Aim of the task: Write out, character for character, the line containing "[231,315,272,326] lista ->" and all lines after it up to the end of the listing.

Available records:

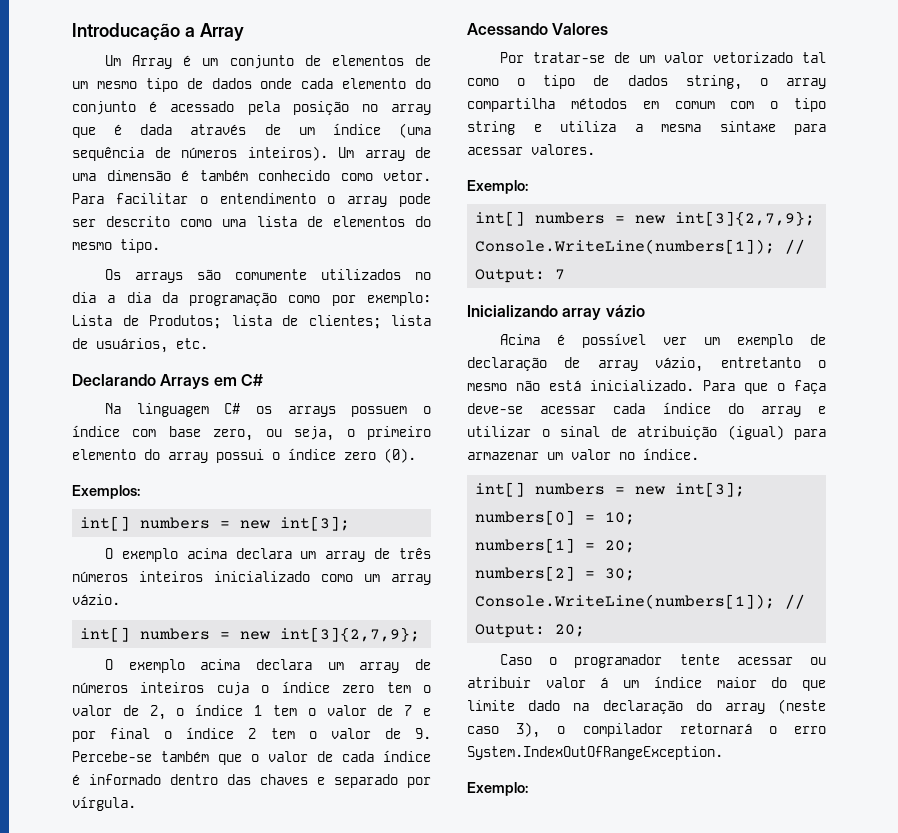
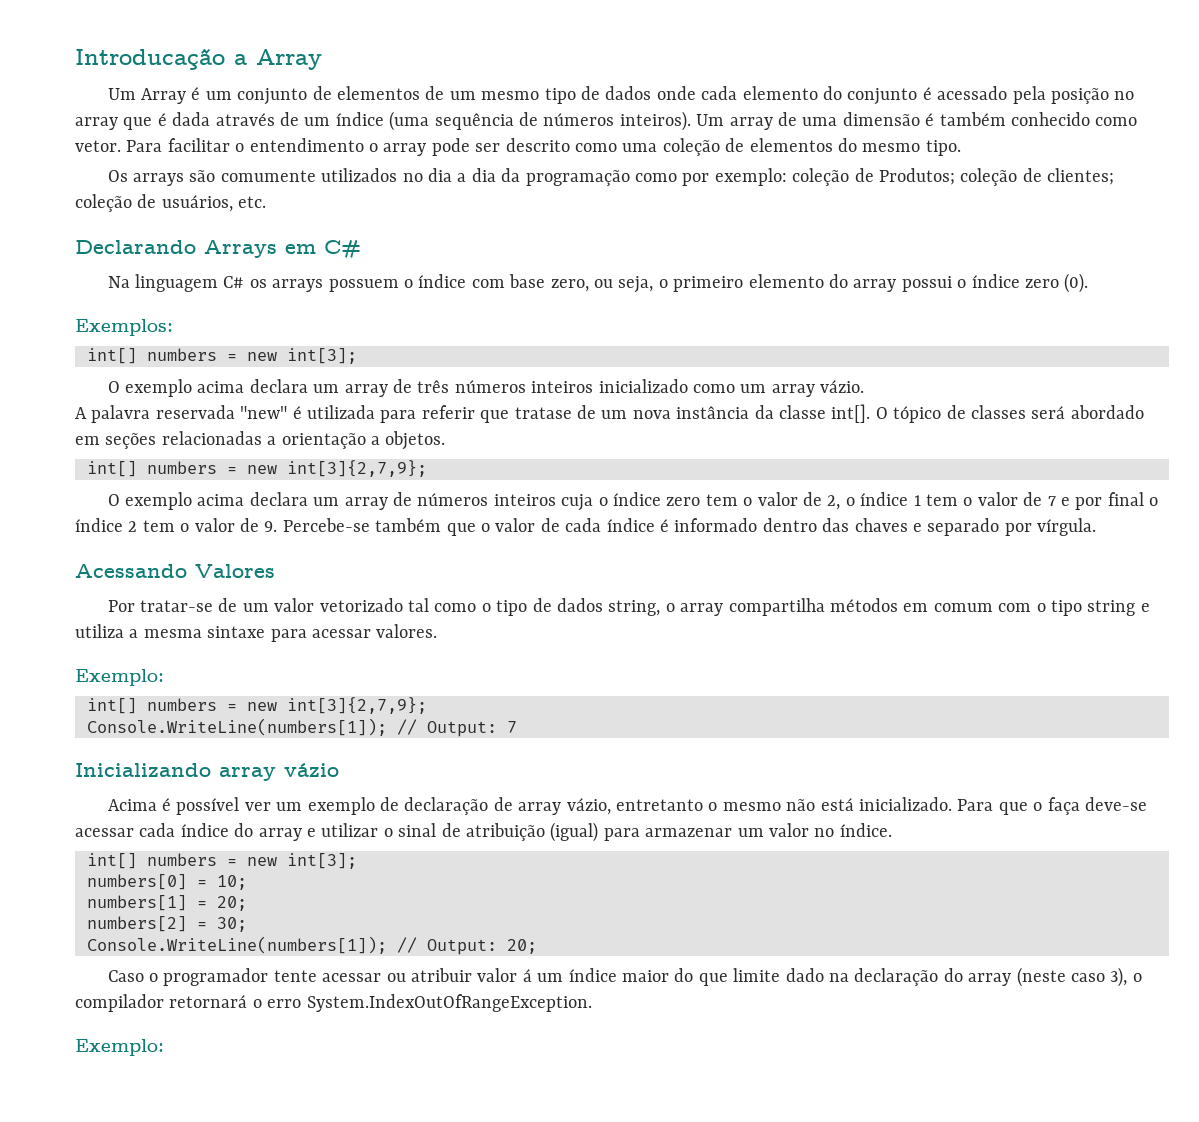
[256,216,297,227] lista -> [662,138,720,156] coleção
[72,315,112,326] Lista -> [792,168,850,186] coleção
[231,315,272,326] lista -> [960,168,1018,186] coleção
[391,315,431,326] lista -> [75,194,132,212] coleção
(120, 599) none -> [75,404,1144,423] [75,431,446,450] // A palavra reservada "new" é utilizada para referir que tratase de um nova instância da classe int[]. O tópico de classes será abordado em seções relacionadas a orientação a objetos.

Exercise answer:
[231,315,272,326] lista -> [960,168,1018,186] coleção
[391,315,431,326] lista -> [75,194,132,212] coleção
(120, 599) none -> [75,404,1144,423] [75,431,446,450] // A palavra reservada "new" é utilizada para referir que tratase de um nova instância da classe int[]. O tópico de classes será abordado em seções relacionadas a orientação a objetos.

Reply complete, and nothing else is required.